* _WHAT YOU NEED TO DO_: From the line containing "text: Bone /" down to the last line of the entries, print each line exactly and leave the pictures out.

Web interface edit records

════

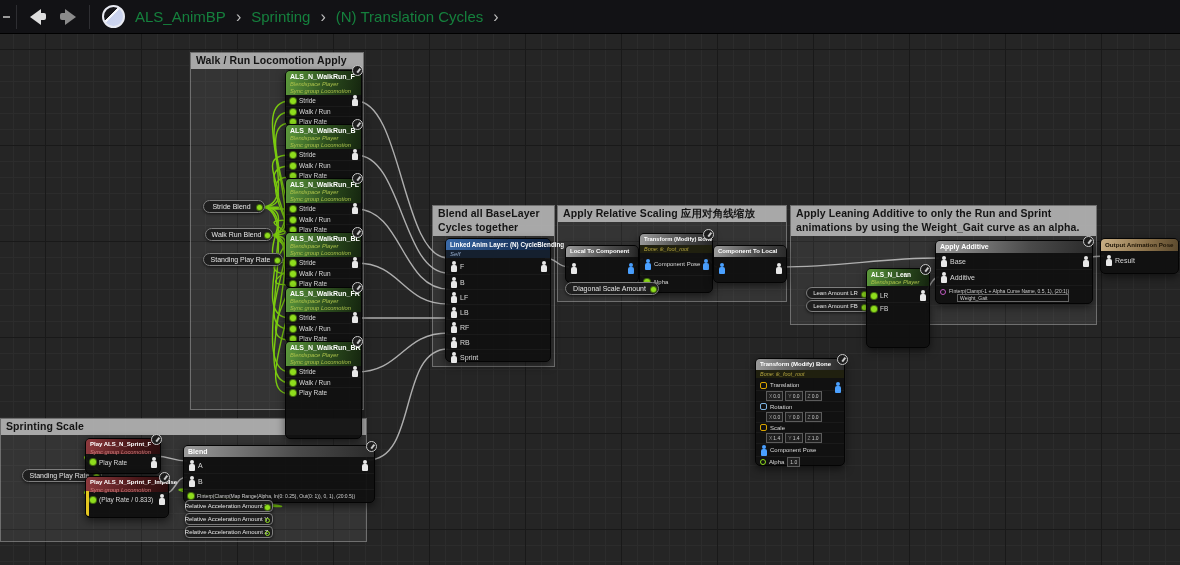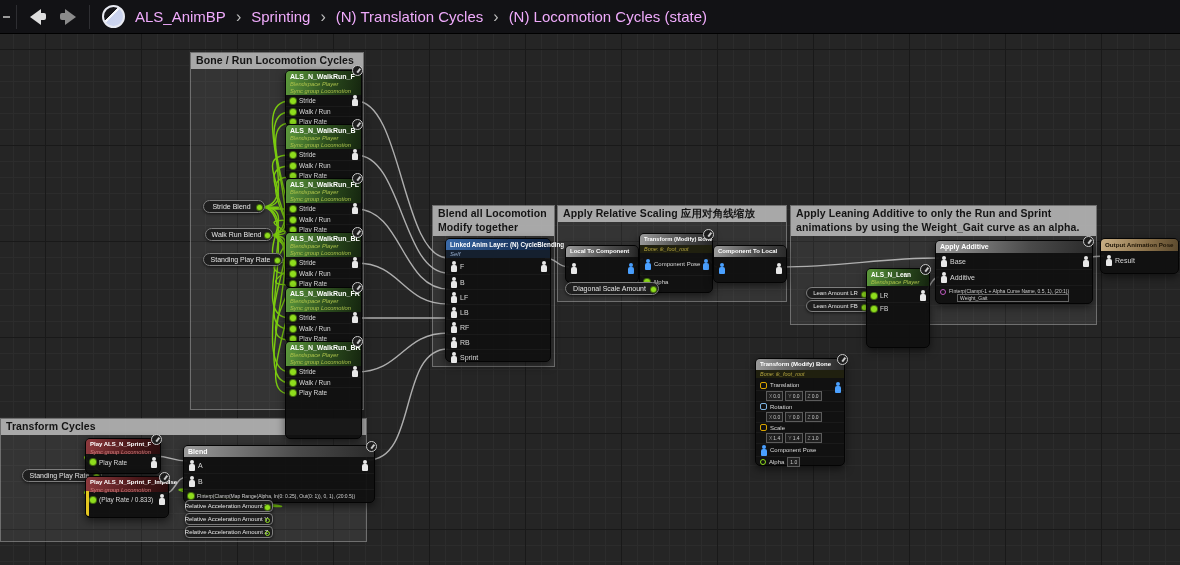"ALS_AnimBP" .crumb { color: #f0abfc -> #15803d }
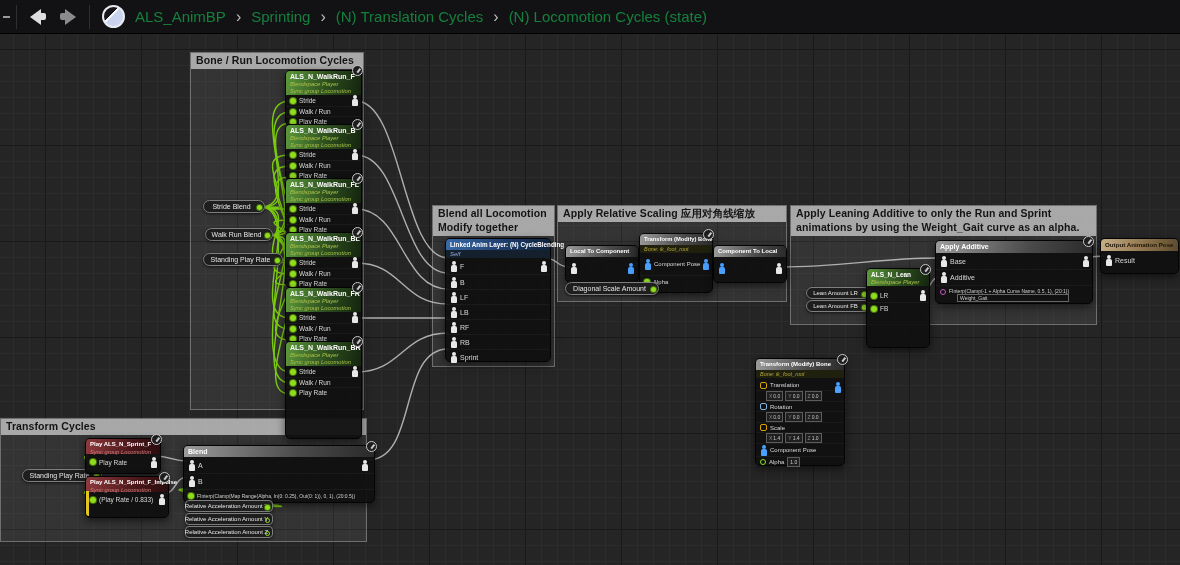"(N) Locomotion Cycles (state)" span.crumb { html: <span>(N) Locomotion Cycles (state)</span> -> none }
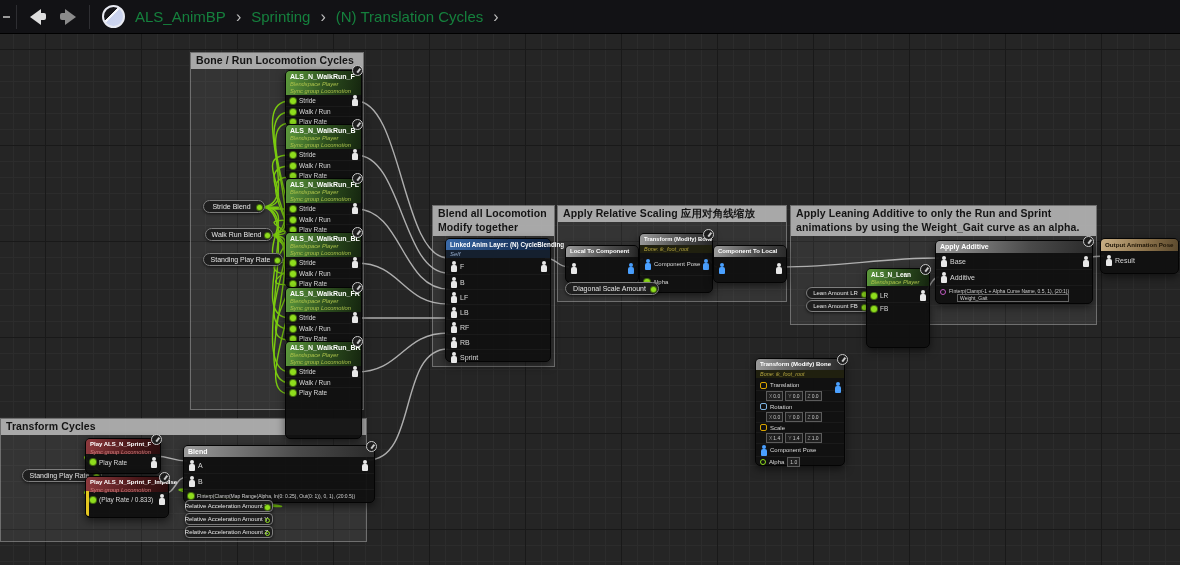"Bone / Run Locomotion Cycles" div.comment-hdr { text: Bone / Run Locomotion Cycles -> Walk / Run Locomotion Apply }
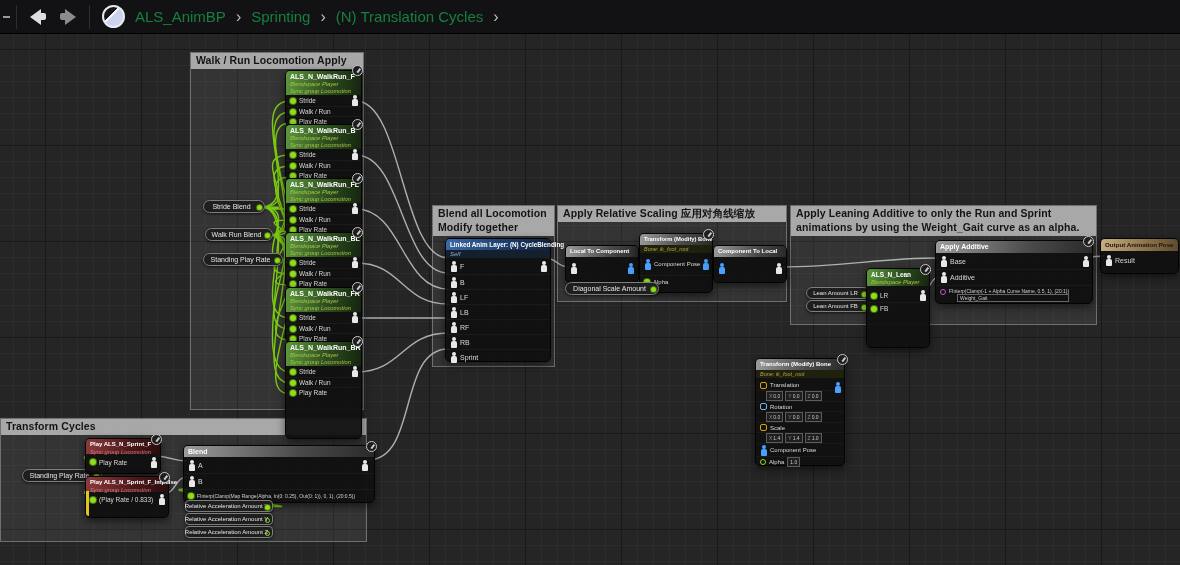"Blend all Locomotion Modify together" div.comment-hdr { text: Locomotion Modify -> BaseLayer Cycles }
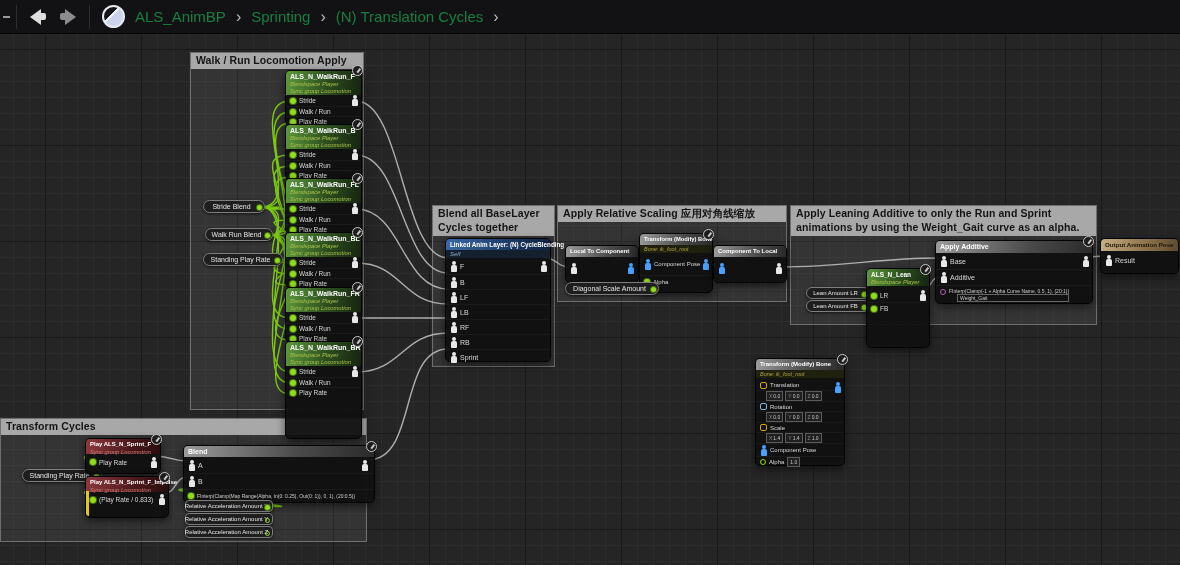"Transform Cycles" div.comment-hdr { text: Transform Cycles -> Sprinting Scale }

════

* _RESPONSE_:
"Bone / Run Locomotion Cycles" div.comment-hdr { text: Bone / Run Locomotion Cycles -> Walk / Run Locomotion Apply }
"Blend all Locomotion Modify together" div.comment-hdr { text: Locomotion Modify -> BaseLayer Cycles }
"Transform Cycles" div.comment-hdr { text: Transform Cycles -> Sprinting Scale }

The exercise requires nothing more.